Your objective:
Locate and copy each line in the data that contains the word "serif".

Input material:
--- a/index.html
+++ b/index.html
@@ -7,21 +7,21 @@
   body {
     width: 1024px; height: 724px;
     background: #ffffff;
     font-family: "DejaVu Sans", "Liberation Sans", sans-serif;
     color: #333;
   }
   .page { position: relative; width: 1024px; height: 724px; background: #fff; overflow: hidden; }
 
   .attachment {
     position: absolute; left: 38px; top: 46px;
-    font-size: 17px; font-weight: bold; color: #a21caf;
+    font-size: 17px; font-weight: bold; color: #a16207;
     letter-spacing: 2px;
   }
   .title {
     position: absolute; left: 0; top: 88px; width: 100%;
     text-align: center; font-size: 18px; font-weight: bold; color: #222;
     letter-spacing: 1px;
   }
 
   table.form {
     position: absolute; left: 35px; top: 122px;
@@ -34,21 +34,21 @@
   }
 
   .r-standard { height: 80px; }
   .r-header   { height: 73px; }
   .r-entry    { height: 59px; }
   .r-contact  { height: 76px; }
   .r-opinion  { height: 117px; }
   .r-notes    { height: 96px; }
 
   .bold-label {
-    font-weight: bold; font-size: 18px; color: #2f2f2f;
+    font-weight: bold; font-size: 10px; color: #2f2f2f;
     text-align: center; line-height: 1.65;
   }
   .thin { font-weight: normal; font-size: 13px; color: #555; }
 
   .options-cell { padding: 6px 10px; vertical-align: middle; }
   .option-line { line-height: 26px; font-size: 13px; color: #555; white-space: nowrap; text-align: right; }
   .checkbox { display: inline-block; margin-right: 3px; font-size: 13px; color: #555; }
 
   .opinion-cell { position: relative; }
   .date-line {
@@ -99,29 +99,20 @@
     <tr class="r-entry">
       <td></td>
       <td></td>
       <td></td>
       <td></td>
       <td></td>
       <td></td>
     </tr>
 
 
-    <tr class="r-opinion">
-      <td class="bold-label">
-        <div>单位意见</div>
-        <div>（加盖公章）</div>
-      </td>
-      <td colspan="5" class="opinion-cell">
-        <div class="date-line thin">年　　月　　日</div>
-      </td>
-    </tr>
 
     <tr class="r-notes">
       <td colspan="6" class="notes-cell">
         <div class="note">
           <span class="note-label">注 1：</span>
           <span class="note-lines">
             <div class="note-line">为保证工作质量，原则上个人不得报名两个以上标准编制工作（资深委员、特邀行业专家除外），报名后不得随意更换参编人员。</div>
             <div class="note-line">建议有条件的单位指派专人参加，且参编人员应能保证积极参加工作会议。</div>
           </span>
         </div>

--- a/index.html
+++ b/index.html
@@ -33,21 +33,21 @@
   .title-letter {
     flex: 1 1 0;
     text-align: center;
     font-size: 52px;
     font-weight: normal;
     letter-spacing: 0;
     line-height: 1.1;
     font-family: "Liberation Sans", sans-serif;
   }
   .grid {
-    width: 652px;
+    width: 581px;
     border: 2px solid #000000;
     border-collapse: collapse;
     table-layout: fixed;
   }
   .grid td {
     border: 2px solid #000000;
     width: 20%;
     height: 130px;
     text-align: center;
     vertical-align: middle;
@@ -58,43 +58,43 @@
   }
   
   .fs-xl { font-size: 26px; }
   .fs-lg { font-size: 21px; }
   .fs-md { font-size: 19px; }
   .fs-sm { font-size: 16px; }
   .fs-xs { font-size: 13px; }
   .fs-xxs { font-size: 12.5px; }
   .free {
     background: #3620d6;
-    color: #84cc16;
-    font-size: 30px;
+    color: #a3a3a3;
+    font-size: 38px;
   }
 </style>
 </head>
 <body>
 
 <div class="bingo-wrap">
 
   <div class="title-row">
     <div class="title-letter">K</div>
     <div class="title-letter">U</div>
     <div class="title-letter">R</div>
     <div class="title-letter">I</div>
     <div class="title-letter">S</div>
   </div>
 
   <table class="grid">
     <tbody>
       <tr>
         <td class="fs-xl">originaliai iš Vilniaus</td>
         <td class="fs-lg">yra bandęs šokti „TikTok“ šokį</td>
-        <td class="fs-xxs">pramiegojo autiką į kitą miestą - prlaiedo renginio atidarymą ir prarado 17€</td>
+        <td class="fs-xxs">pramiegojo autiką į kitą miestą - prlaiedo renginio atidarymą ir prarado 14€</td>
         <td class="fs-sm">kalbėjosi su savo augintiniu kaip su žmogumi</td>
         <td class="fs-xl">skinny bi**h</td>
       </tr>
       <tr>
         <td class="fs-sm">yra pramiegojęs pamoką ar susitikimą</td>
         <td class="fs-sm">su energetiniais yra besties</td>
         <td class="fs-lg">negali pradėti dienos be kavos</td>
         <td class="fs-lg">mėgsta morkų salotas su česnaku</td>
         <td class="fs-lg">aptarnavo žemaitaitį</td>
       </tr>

==

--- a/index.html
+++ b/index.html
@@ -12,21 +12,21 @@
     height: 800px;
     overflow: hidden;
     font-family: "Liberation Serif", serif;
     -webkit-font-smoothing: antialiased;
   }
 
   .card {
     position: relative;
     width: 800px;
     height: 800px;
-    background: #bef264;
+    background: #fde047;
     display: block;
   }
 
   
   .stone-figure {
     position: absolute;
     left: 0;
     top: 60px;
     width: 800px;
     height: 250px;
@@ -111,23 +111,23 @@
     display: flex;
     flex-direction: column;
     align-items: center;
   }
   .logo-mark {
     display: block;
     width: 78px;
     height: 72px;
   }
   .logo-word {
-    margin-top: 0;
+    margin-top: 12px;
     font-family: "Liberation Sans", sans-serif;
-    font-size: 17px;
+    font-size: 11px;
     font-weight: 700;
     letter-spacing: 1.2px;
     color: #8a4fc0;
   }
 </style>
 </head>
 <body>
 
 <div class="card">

Answer to this problem:
     font-family: "DejaVu Sans", "Liberation Sans", sans-serif;
     font-family: "Liberation Sans", sans-serif;
     font-family: "Liberation Serif", serif;
     font-family: "Liberation Sans", sans-serif;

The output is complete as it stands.